Santa Clara (Californie) – Intel a annoncé une étape importante dans sa stratégie de relance de son activité de fonderie (Intel Foundry). L’entreprise américaine va concevoir et fabriquer la prochaine génération de puces de sécurité de Fortinet, devenant ainsi le premier client externe officiellement confirmé à utiliser le procédé de gravure Intel 4, une technologie jusqu’ici réservée aux propres processeurs du groupe. Cette annonce marque un tournant pour Intel, qui cherche à concurrencer des acteurs comme TSMC et Samsung sur le marché de la fabrication de semi-conducteurs pour des tiers.
Un contrat stratégique pour Intel Foundry
Le partenariat porte sur le développement du Security Processor 6 (SP6) de Fortinet, une puce ASIC dédiée aux pare-feu de nouvelle génération. Contrairement au précédent SP5, conçu sous une architecture monolithique, le SP6 utilisera une architecture chiplet, qui consiste à assembler plusieurs composants spécialisés dans un même boîtier afin d’améliorer les performances et la flexibilité de fabrication.
Pour Intel, il s’agit du premier client externe identifié utilisant son procédé Intel 4, gravé en lithographie EUV (Extreme Ultraviolet). Jusqu’à présent, cette technologie était principalement utilisée pour les processeurs Core Ultra (Meteor Lake) du groupe.
Intel tente de réduire son retard sur TSMC
Depuis plusieurs années, Intel investit massivement pour transformer son modèle économique. L’entreprise souhaite devenir un fabricant de puces pour d’autres sociétés, un marché aujourd’hui largement dominé par TSMC, qui contrôle environ 60 % du marché mondial de la fonderie.
Pour atteindre cet objectif, Intel a lancé plusieurs procédés de gravure successifs, dont Intel 3, Intel 4 et le futur 18A, considéré comme sa technologie la plus avancée. L’accord avec Fortinet est perçu par les analystes comme une preuve que les industriels commencent à faire confiance aux capacités de production du groupe.

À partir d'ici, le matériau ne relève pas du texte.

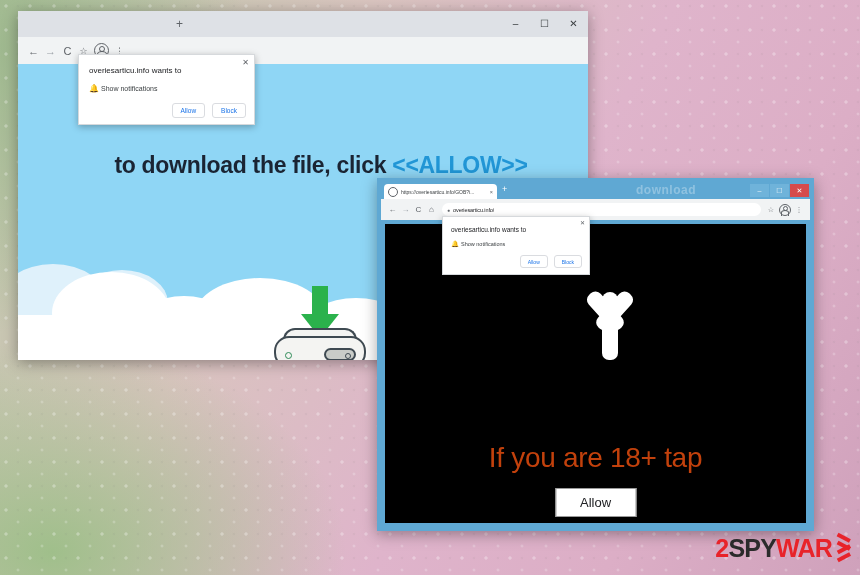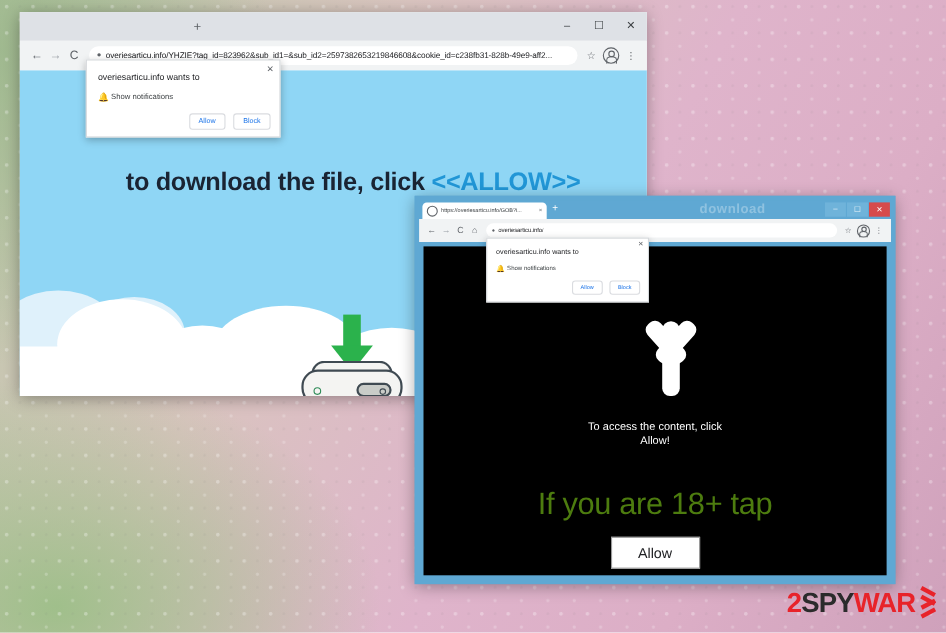"overiesarticu.info/YHZIE?tag_id=823962&s" div.omnibox { html: <div> <span>●</span> <span>overiesarticu.info/YHZIE?tag_id=823962&amp;sub_id1=&amp;sub_id2=2597382653219846608&amp;cookie_id=c238fb31-828b-49e9-aff2...</span> </div> -> none }
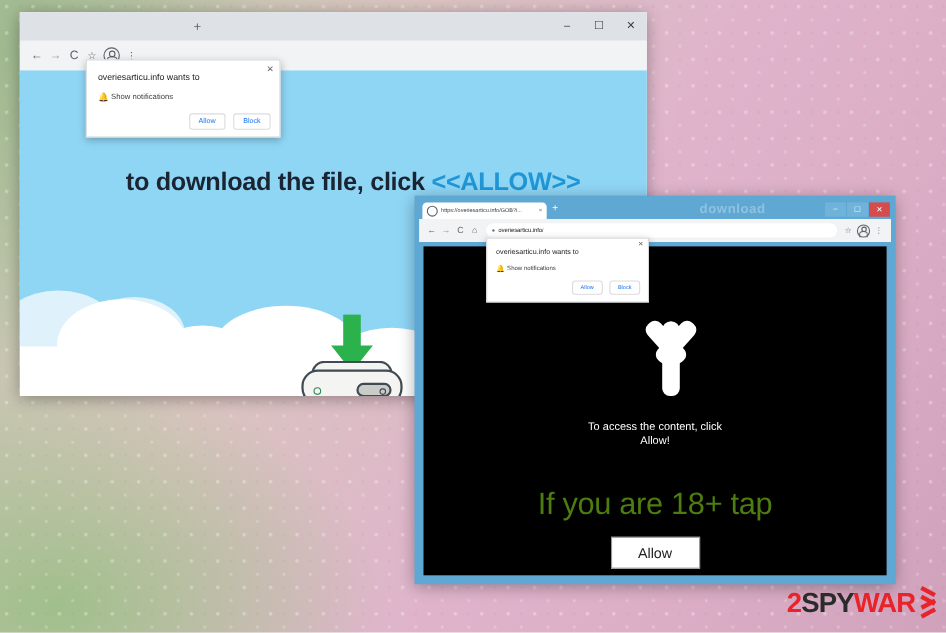"To access the content, click" div.w2-sub { html: <div> <div>To access the content, click</div> <div>Allow!</div> </div> -> none }
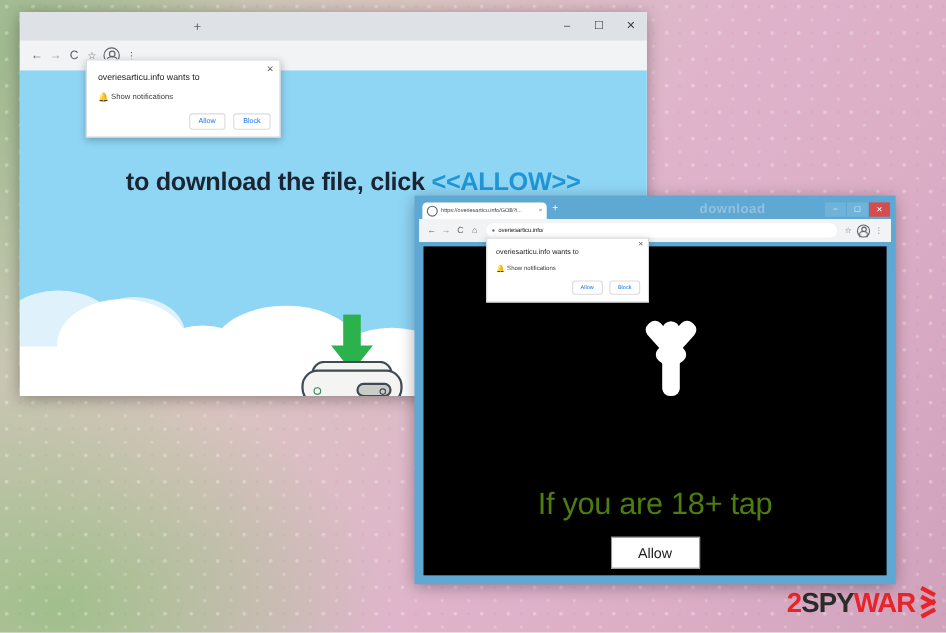"If you are 18+ tap" .w2-big { color: #4d7c0f -> #c2410c }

Les puces réseau deviennent un marché en forte croissance
Fortinet est l’un des principaux fabricants mondiaux d’équipements de cybersécurité. Ses pare-feu matériels reposent sur des processeurs spécialisés capables d’analyser plusieurs centaines de gigabits de trafic par seconde tout en limitant la consommation énergétique.
Avec le SP6, l’entreprise poursuit sa stratégie consistant à développer ses propres puces plutôt que d’utiliser des composants standard. Selon Intel, cette collaboration pourrait s’étendre à d’autres générations de processeurs réseau dans les prochaines années.
Un signal positif avant les prochains contrats
Cette annonce intervient alors qu’Intel cherche à attirer davantage de clients pour son activité de fonderie. L’entreprise a déjà confirmé travailler avec Microsoft sur une future puce gravée avec son procédé 18A, tandis que plusieurs autres contrats seraient en discussion.
L’objectif est de démontrer que ses technologies de fabrication sont suffisamment compétitives pour séduire des entreprises extérieures, dans un secteur où la fiabilité des procédés et les rendements de production sont déterminants.
Une étape clé pour l’industrie des semi-conducteurs
Au-delà du contrat avec Fortinet, cette annonce illustre l’évolution du marché mondial des semi-conducteurs. Face à la concentration de la production en Asie, les États-Unis multiplient les investissements pour renforcer leurs capacités industrielles. Intel espère ainsi retrouver une place centrale dans la fabrication mondiale de puces avancées.